== Data under study

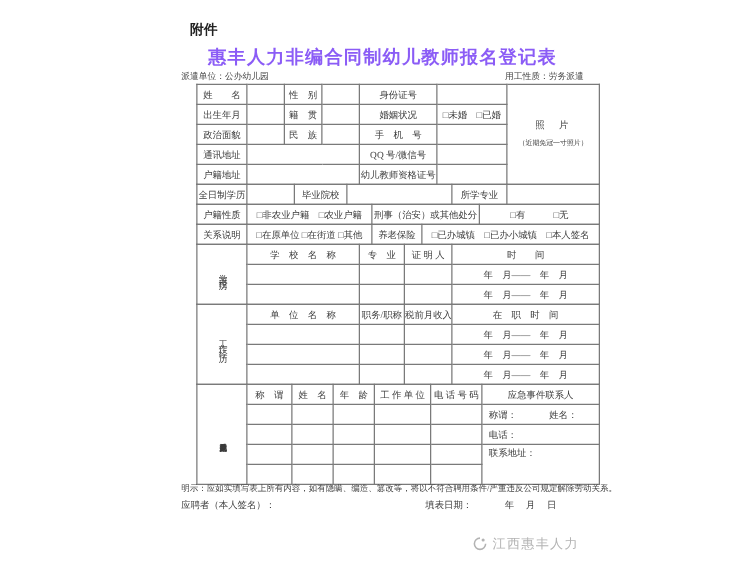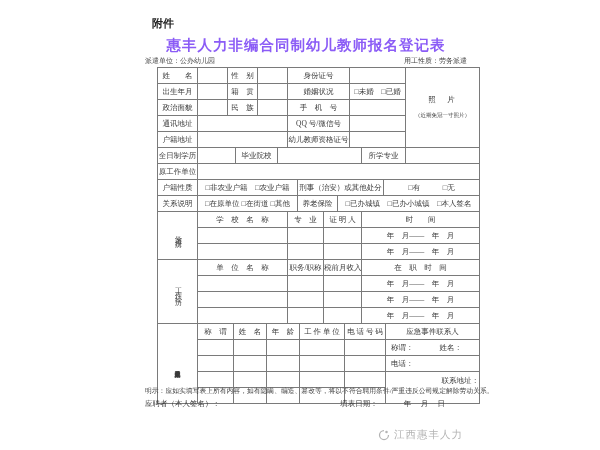--- a/index.html
+++ b/index.html
@@ -124,18 +124,6 @@
     </tbody>
       </table>
 
-    <table class="t">
-      <colgroup>
-          <col style="width:40px">
-          <col style="width:282px">
-        </colgroup>
-      <tbody>
-          <tr>
-        <td class="lbl">原工作单位</td>
-        <td class="blank"></td>
-      </tr>
-    </tbody>
-      </table>
 
     <table class="t">
       <colgroup>

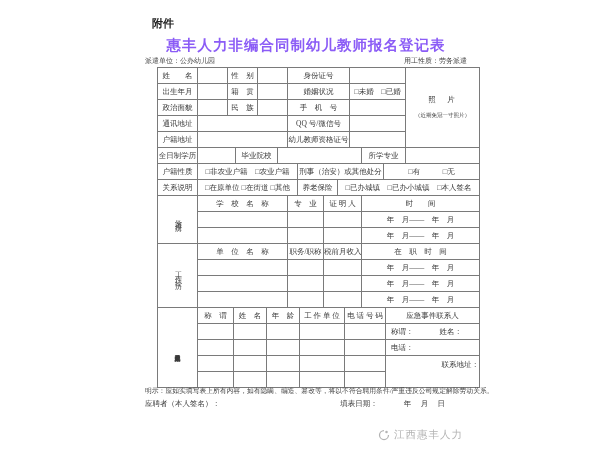--- a/index.html
+++ b/index.html
@@ -25,7 +25,7 @@
   td.photo{vertical-align:middle;text-align:center;}
   .photo-l1{font-size:7.5px;letter-spacing:2px;display:block;margin-bottom:3px;}
   .photo-l2{font-size:6px;display:block;transform:scale(0.92);}
-  td.topleft{vertical-align:top;text-align:right;padding:2px 0 0 5px;}
+  td.topleft{vertical-align:top;text-align:left;padding:2px 0 0 5px;font-family:Liberation Mono, monospace;}
   .emgap{margin-left:24px;}
   .note{position:absolute;left:145px;top:386px;font-size:6.8px;color:#444;white-space:nowrap;}
   .signrow{position:absolute;left:145px;top:399px;width:322px;display:flex;

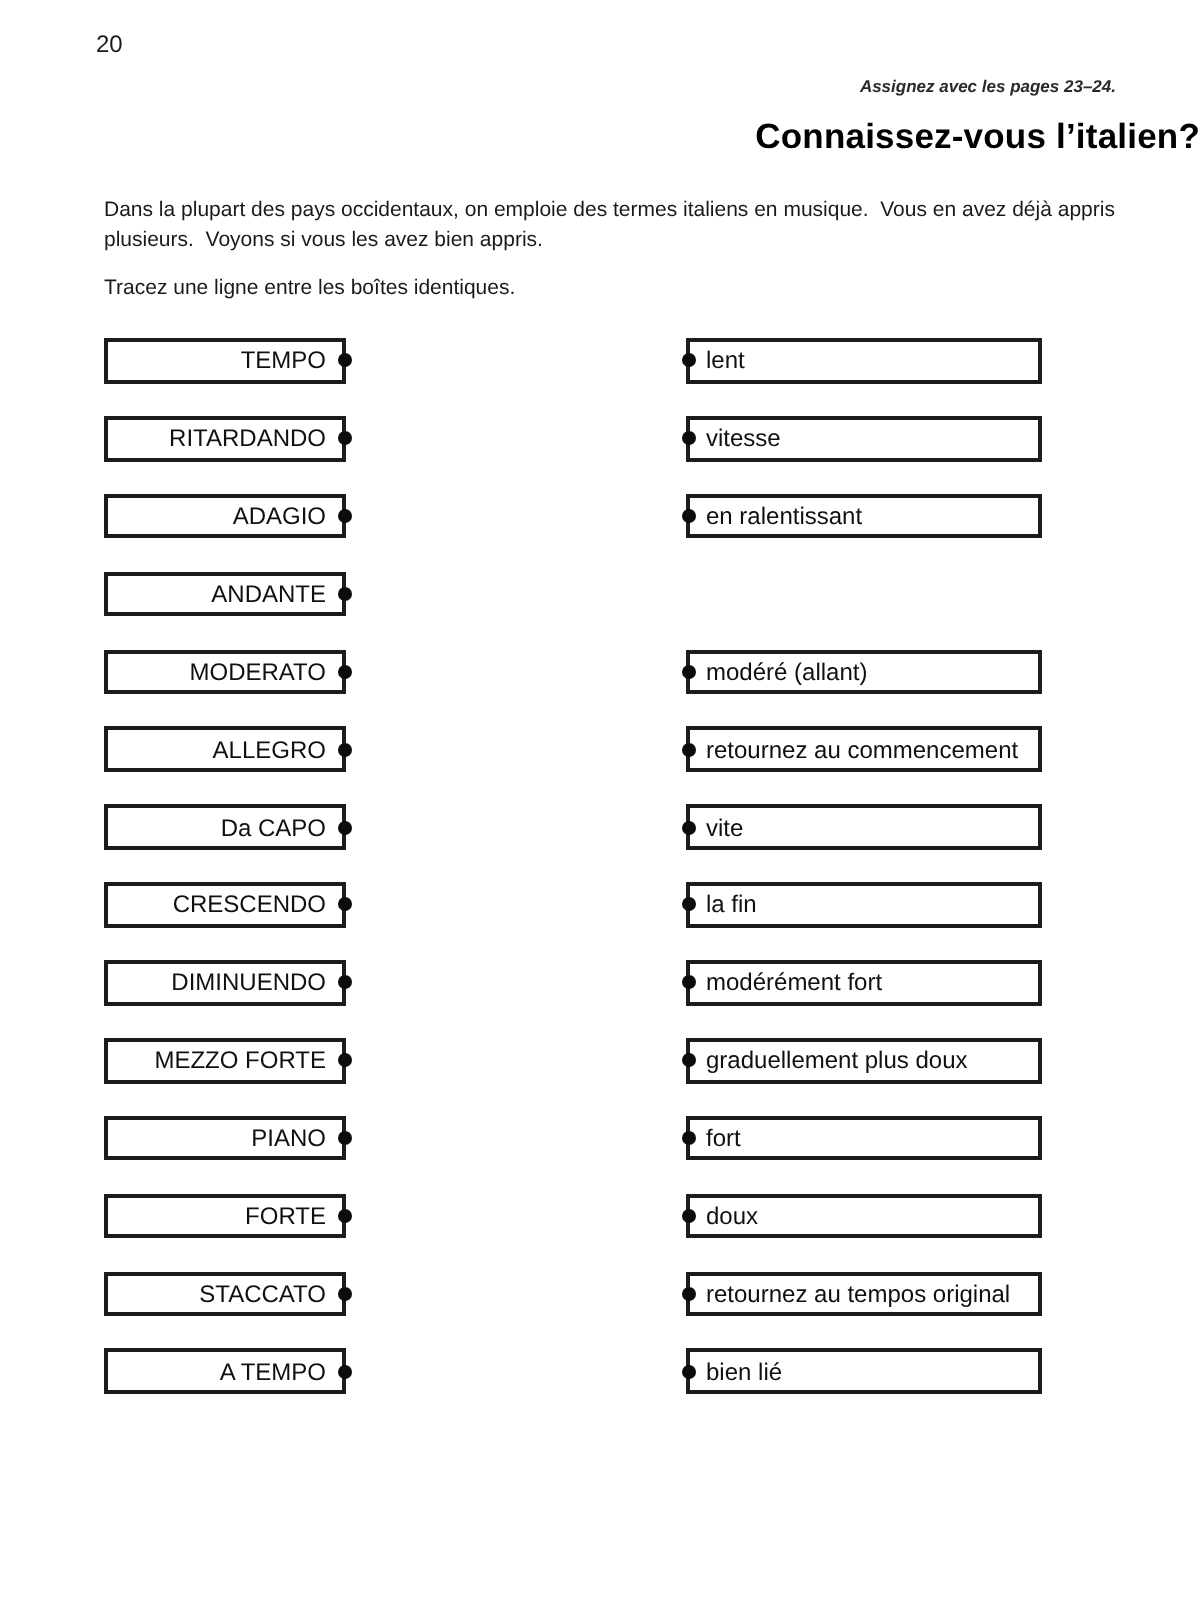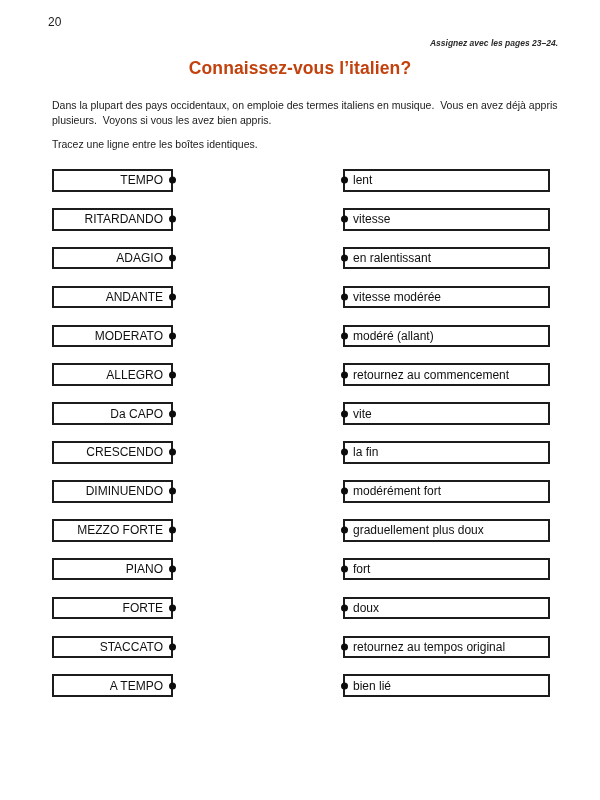--- a/index.html
+++ b/index.html
@@ -23,8 +23,8 @@
   }
   .title {
     position: absolute; left: 0; right: 0; top: 58px;
-    margin: 0; text-align: center;
-    font-size: 17.5px; font-weight: bold; color: #c2410c;
+    margin: 0; text-align: right;
+    font-size: 17.5px; font-weight: bold; color: #000000;
     letter-spacing: 0.1px;
   }
   .intro {

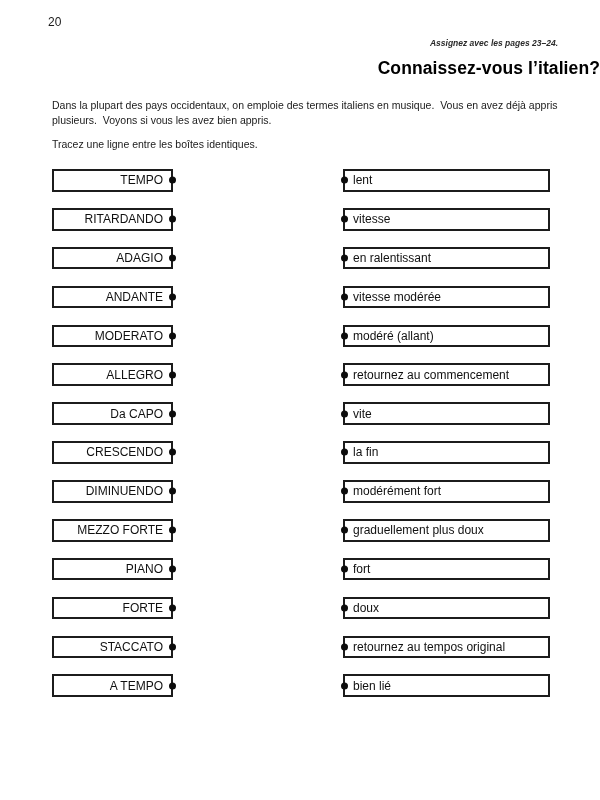--- a/index.html
+++ b/index.html
@@ -58,7 +58,7 @@
     padding-right: 8px;
   }
   .def {
-    width: 207px;
+    width: 178px;
     margin-left: 170px;
     padding-left: 8px;
   }

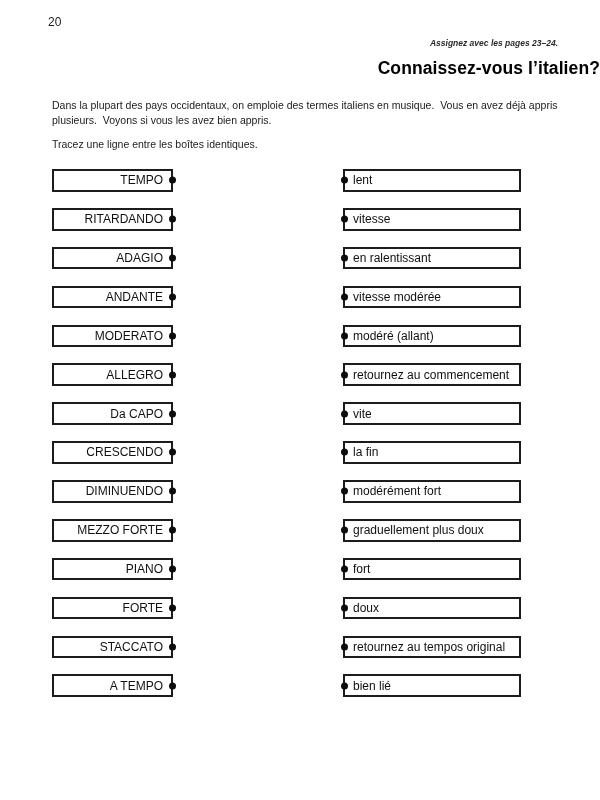--- a/index.html
+++ b/index.html
@@ -124,10 +124,6 @@
         <span class="label">ANDANTE</span>
         <span class="dot dot-r"></span>
       </div>
-      <div class="box def">
-        <span class="dot dot-l"></span>
-        <span class="label">vitesse modérée</span>
-      </div>
     </div>
 
     <div class="row">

====

#### Requirement
The expected output is each entry given again word for word, with pictures dropped.

#### Reply to the exercise
--- a/index.html
+++ b/index.html
@@ -124,18 +124,6 @@
     </tbody>
       </table>
 
-    <table class="t">
-      <colgroup>
-          <col style="width:40px">
-          <col style="width:282px">
-        </colgroup>
-      <tbody>
-          <tr>
-        <td class="lbl">原工作单位</td>
-        <td class="blank"></td>
-      </tr>
-    </tbody>
-      </table>
 
     <table class="t">
       <colgroup>

--- a/index.html
+++ b/index.html
@@ -25,7 +25,7 @@
   td.photo{vertical-align:middle;text-align:center;}
   .photo-l1{font-size:7.5px;letter-spacing:2px;display:block;margin-bottom:3px;}
   .photo-l2{font-size:6px;display:block;transform:scale(0.92);}
-  td.topleft{vertical-align:top;text-align:right;padding:2px 0 0 5px;}
+  td.topleft{vertical-align:top;text-align:left;padding:2px 0 0 5px;font-family:Liberation Mono, monospace;}
   .emgap{margin-left:24px;}
   .note{position:absolute;left:145px;top:386px;font-size:6.8px;color:#444;white-space:nowrap;}
   .signrow{position:absolute;left:145px;top:399px;width:322px;display:flex;

--- a/index.html
+++ b/index.html
@@ -23,8 +23,8 @@
   }
   .title {
     position: absolute; left: 0; right: 0; top: 58px;
-    margin: 0; text-align: center;
-    font-size: 17.5px; font-weight: bold; color: #c2410c;
+    margin: 0; text-align: right;
+    font-size: 17.5px; font-weight: bold; color: #000000;
     letter-spacing: 0.1px;
   }
   .intro {

--- a/index.html
+++ b/index.html
@@ -58,7 +58,7 @@
     padding-right: 8px;
   }
   .def {
-    width: 207px;
+    width: 178px;
     margin-left: 170px;
     padding-left: 8px;
   }

--- a/index.html
+++ b/index.html
@@ -124,10 +124,6 @@
         <span class="label">ANDANTE</span>
         <span class="dot dot-r"></span>
       </div>
-      <div class="box def">
-        <span class="dot dot-l"></span>
-        <span class="label">vitesse modérée</span>
-      </div>
     </div>
 
     <div class="row">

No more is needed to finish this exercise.